(Bloomberg) -- Electricite de France SA faces a possible $11 million fine after being accused by French regulators of providing false information on the Hinkley Point C nuclear project and lacking transparency concerning new circumstances that ramped up its cost.

In October 2014, EDF announced it would build the U.K.’s first nuclear reactors since 1995 after reaching a deal with the government on guaranteed prices for the power they’d generate. The energy firm also said the project would benefit from a British credit guarantee on conditions that were yet-to-be agreed.
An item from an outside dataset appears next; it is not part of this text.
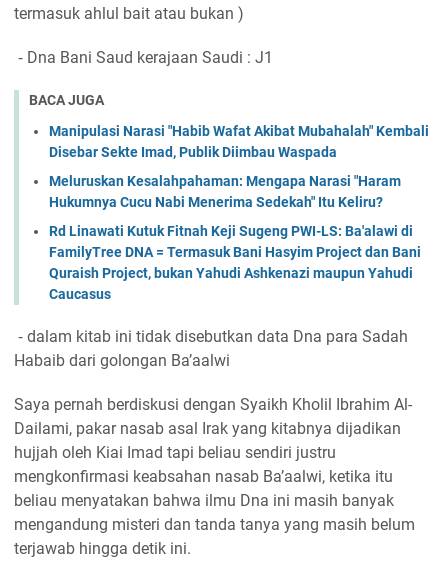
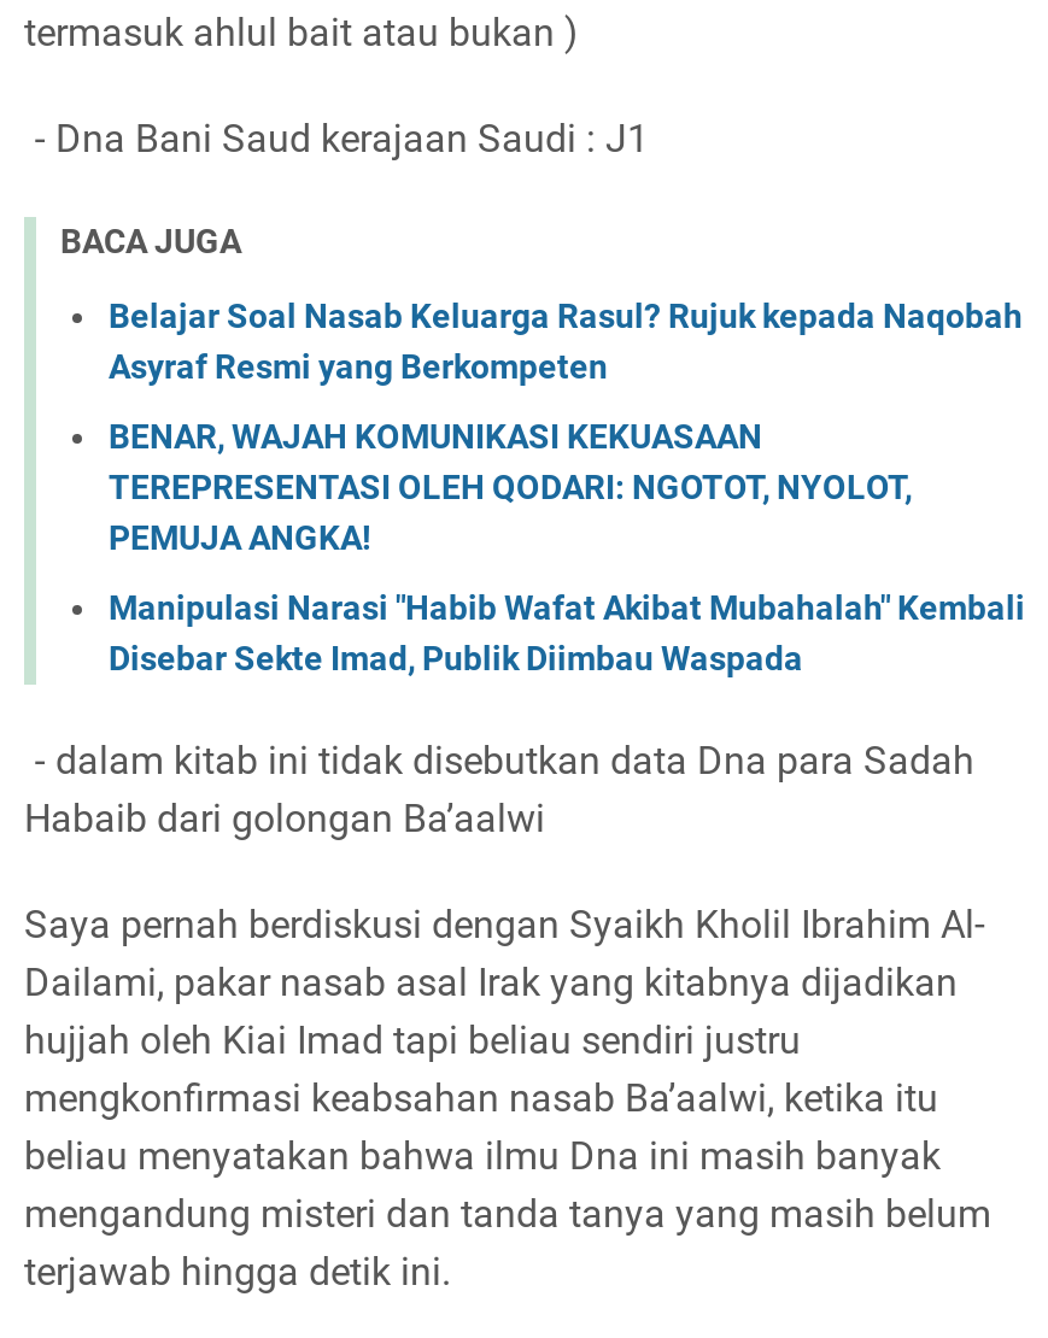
none -> [109,296,1023,556] Belajar Soal Nasab Keluarga Rasul? Rujuk kepada Naqobah | Asyraf Resmi yang Berkompeten | BENAR, WAJAH KOMUNIKASI KEKUASAAN | TEREPRESENTASI OLEH QODARI: NGOTOT, NYOLOT, | PEMUJA ANGKA!
moved [49,123,429,160] -> [109,587,1025,676]: Manipulasi Narasi "Habib Wafat Akibat Mubahalah" Kembali | Disebar Sekte Imad, Publik Diimbau Waspada
[49,173,421,302] Meluruskan Kesalahpahaman: Mengapa Narasi "Haram | Hukumnya Cucu Nabi Menerima Sedekah" Itu Keliru? | Rd Linawati Kutuk Fitnah Keji Sugeng PWI-LS: Ba'alawi di | FamilyTree DNA = Termasuk Bani Hasyim Project dan Bani | Quraish Project, bukan Yahudi Ashkenazi maupun Yahudi | Caucasus -> none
EDF and former chief executive officer Henri Proglio should have specified in a statement a year later that the U.K. had said it would impose heavy equity requirements to provide the credit guarantee, according to Bernard Field, an official at the Autorité des Marchés Financiers. Those were a game-changer, he said at a Friday hearing of the regulator’s enforcement committee.

EDF and its current CEO Jean-Bernard Levy were also criticized for taking too long to warn the market that the company would bear more costs and would consolidate the investment by global integration. Field, who plays the role of a devil’s advocate in the case, listed investigators’ allegations but said he disagreed with them on the second accusation.

Virginie Adam, the AMF official who spoke on behalf the regulator’s prosecuting body, said the EDF should be fined 10 million euros ($11 million) for both alleged wrongdoings while Proglio and Levy should each get a 50,000-euro fine.

The AMF’s enforcement committee assesses market-abuse cases ranging from insider trading to publishing misleading information. It has the power to issue civil fines and bans and typically issues decisions several weeks after the hearings. Morgan Stanley and Elliott Management Corp. were each recently fined 20 million euros in separate cases, the regulator’s joint-highest penalty.